[PATCH v8 06/19] cpuset: Don't use the cpu_possible_mask as a last resort for cgroup v1

Valentin Schneider valentin.schneider at arm.com
Thu Jun 10 03:20:09 PDT 2021


On 07/06/21 18:20, Will Deacon wrote:
> On Fri, Jun 04, 2021 at 06:11:03PM +0100, Valentin Schneider wrote:
>> On 02/06/21 17:47, Will Deacon wrote:
>> > @@ -3322,9 +3322,13 @@ void cpuset_cpus_allowed(struct task_struct *tsk, struct cpumask *pmask)
>> >
>> >  void cpuset_cpus_allowed_fallback(struct task_struct *tsk)
>> >  {
>> > +	const struct cpumask *cs_mask;
>> > +	const struct cpumask *possible_mask = task_cpu_possible_mask(tsk);
>> > +
>> >       rcu_read_lock();
>> > -	do_set_cpus_allowed(tsk, is_in_v2_mode() ?
>> > -		task_cs(tsk)->cpus_allowed : cpu_possible_mask);
>> > +	cs_mask = task_cs(tsk)->cpus_allowed;
>> > +	if (is_in_v2_mode() && cpumask_subset(cs_mask, possible_mask))

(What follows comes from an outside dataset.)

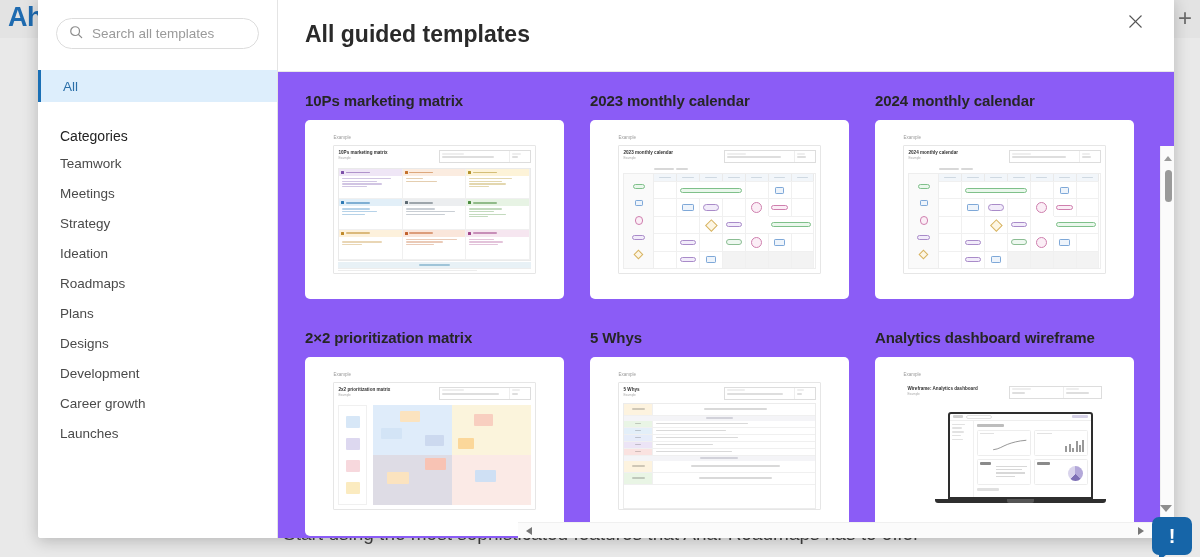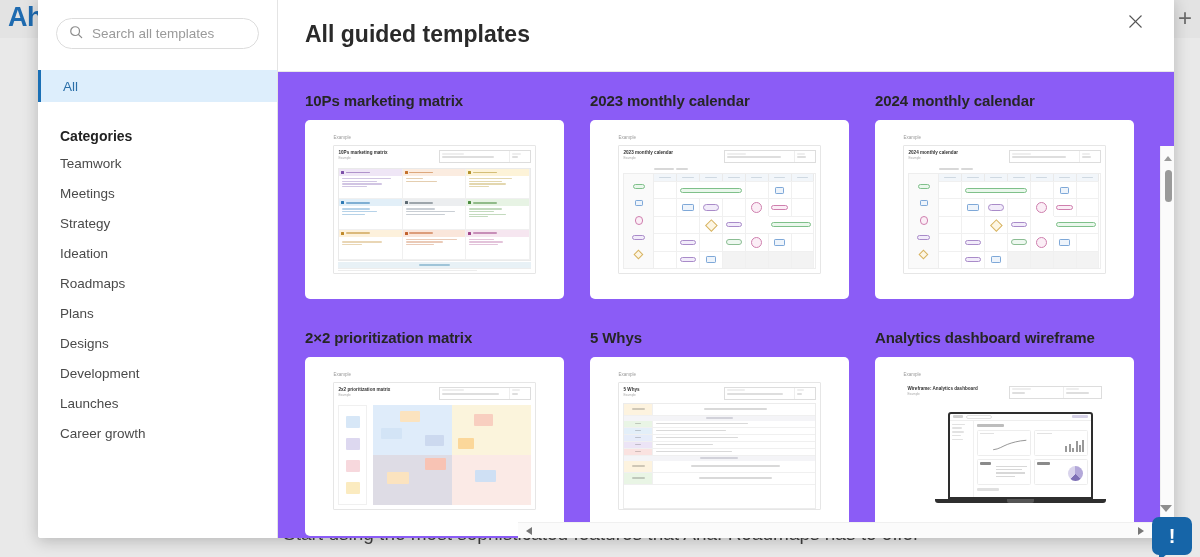"Categories" .cat-head { font-weight: bold -> normal }
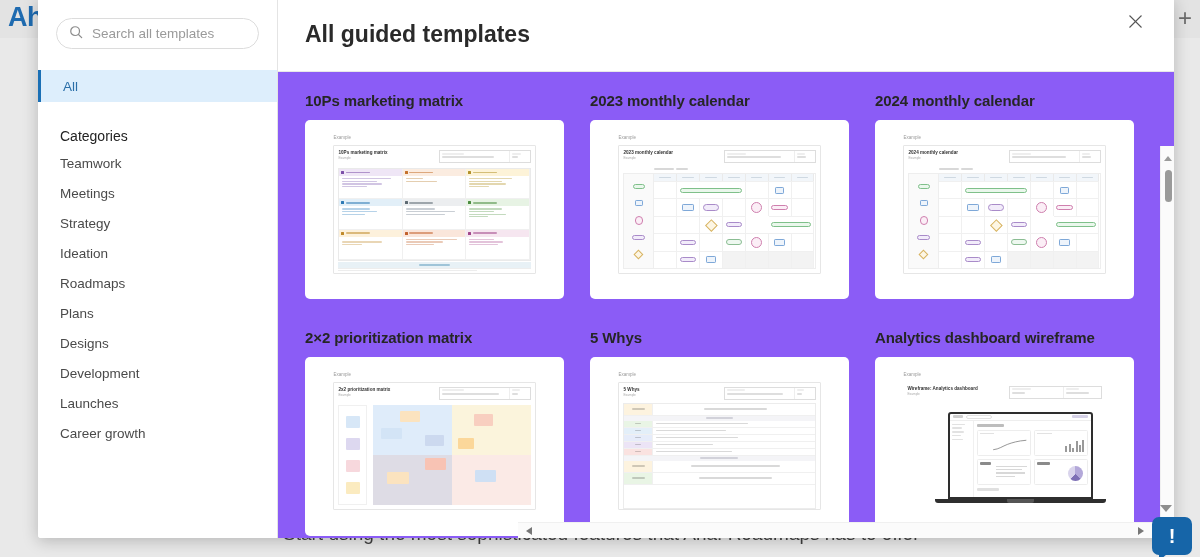"Launches" div.cat-item { order: before "Career growth" -> after "Career growth" }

>> > +		do_set_cpus_allowed(tsk, cs_mask);
>>
>> Since the task will still go through the is_cpu_allowed() loop in
>> select_fallback_rq() after this, is the subset check actually required
>> here?
>
> Yes, I think it's needed. do_set_cpus_allowed() doesn't do any checking
> against the task_cpu_possible_mask, so if we returned to
> select_fallback_rq() with a mask containing a mixture of 32-bit-capable and
> 64-bit-only CPUs then we'd end up setting an affinity mask for a 32-bit
> task which contains 64-bit-only cores.